### [STUDY MATERIAL]
---

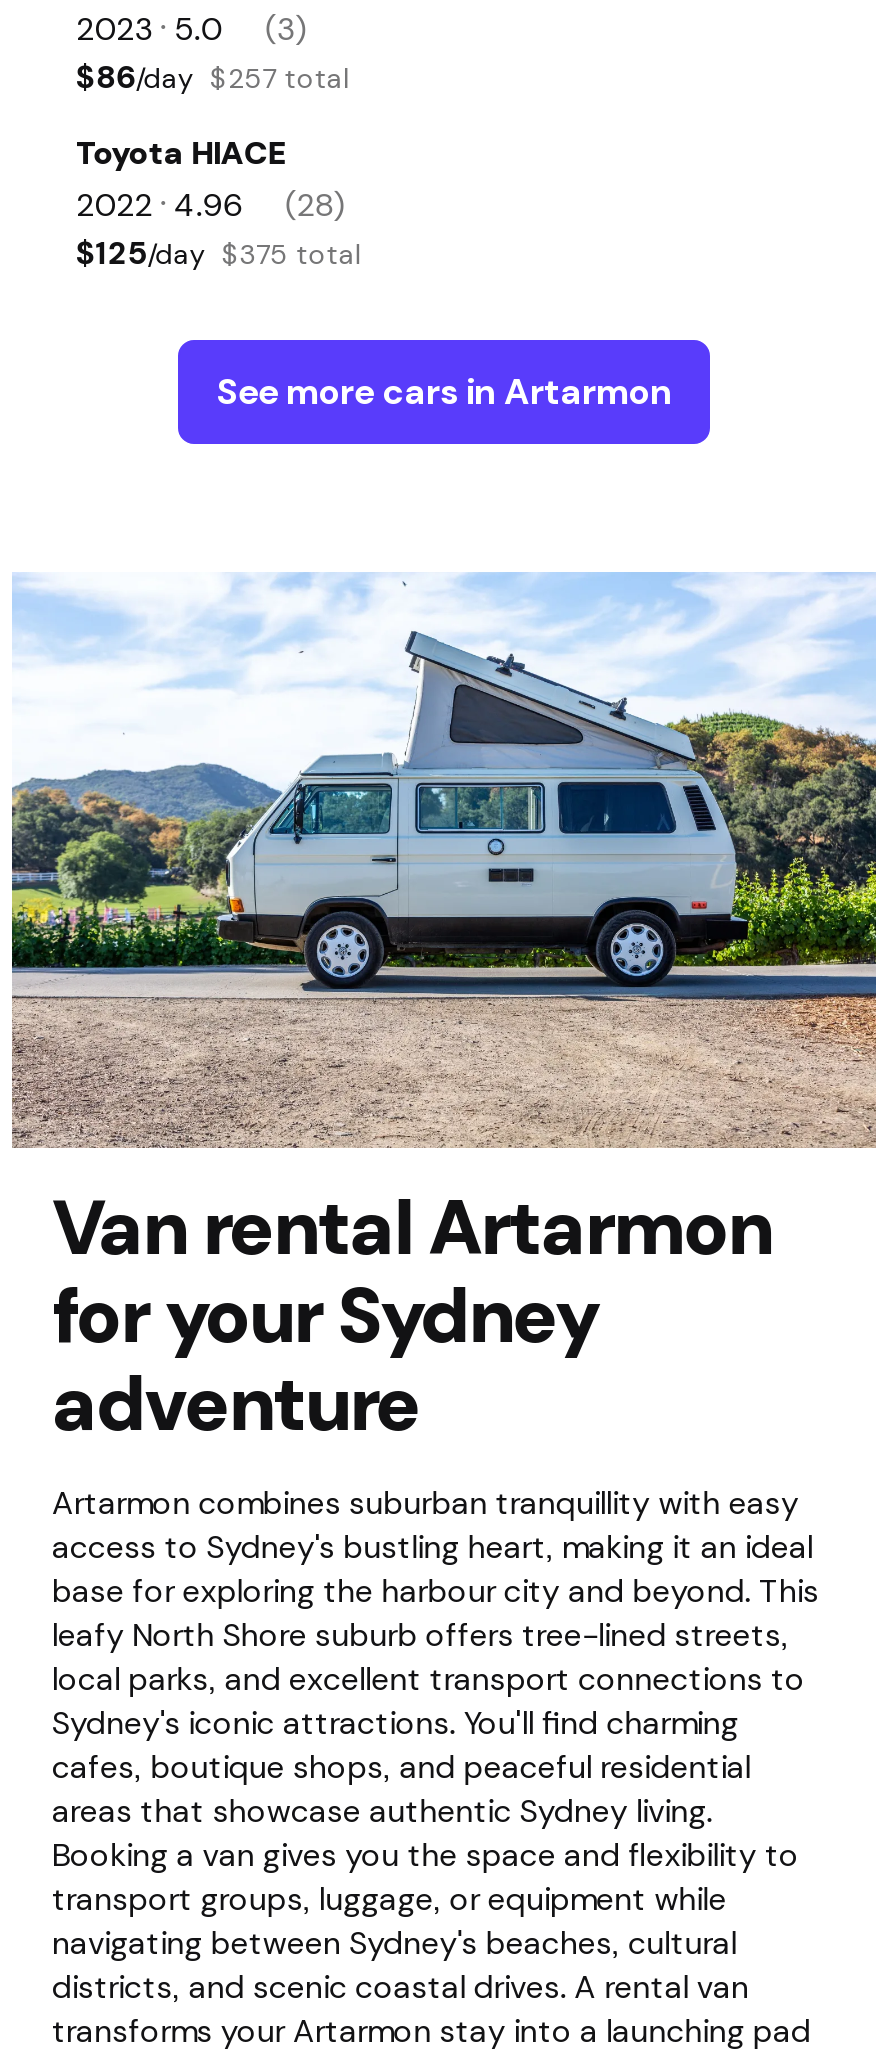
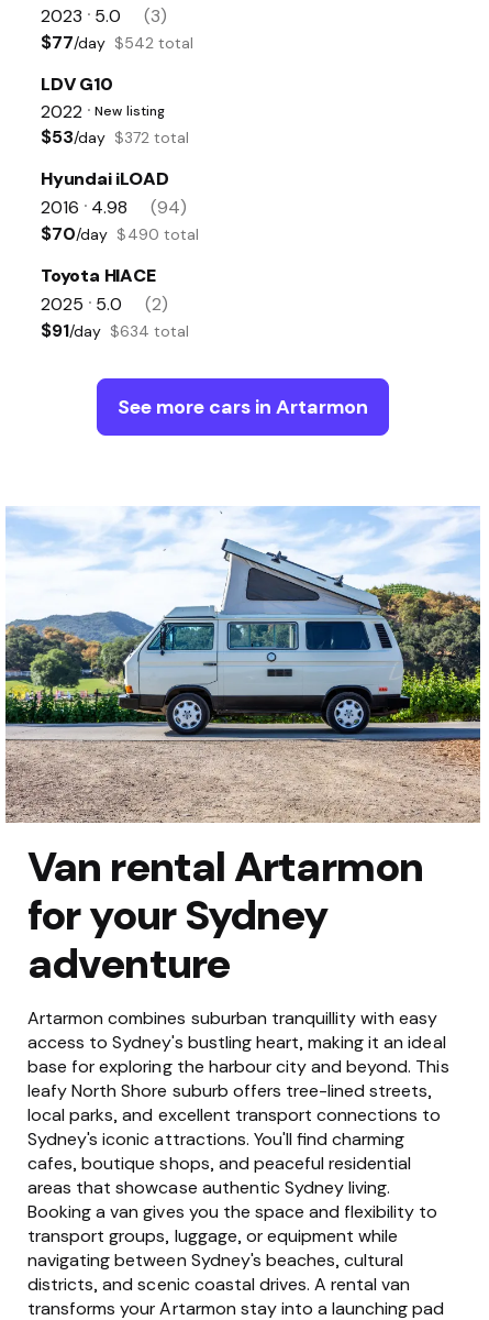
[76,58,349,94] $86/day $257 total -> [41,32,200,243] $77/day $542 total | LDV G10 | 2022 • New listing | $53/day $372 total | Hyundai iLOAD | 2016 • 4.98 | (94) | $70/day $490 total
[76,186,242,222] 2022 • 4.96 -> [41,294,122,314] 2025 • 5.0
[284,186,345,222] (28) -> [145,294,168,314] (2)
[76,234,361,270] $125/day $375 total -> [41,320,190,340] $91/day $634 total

---

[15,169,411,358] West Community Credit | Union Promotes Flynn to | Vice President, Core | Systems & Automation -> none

---

### [PROMPT]
Could you return the lines in the entries above that contain "total"?

### [WRITTEN SOLUTION]
[76,58,349,94] $86/day $257 total -> [41,32,200,243] $77/day $542 total | LDV G10 | 2022 • New listing | $53/day $372 total | Hyundai iLOAD | 2016 • 4.98 | (94) | $70/day $490 total
[76,234,361,270] $125/day $375 total -> [41,320,190,340] $91/day $634 total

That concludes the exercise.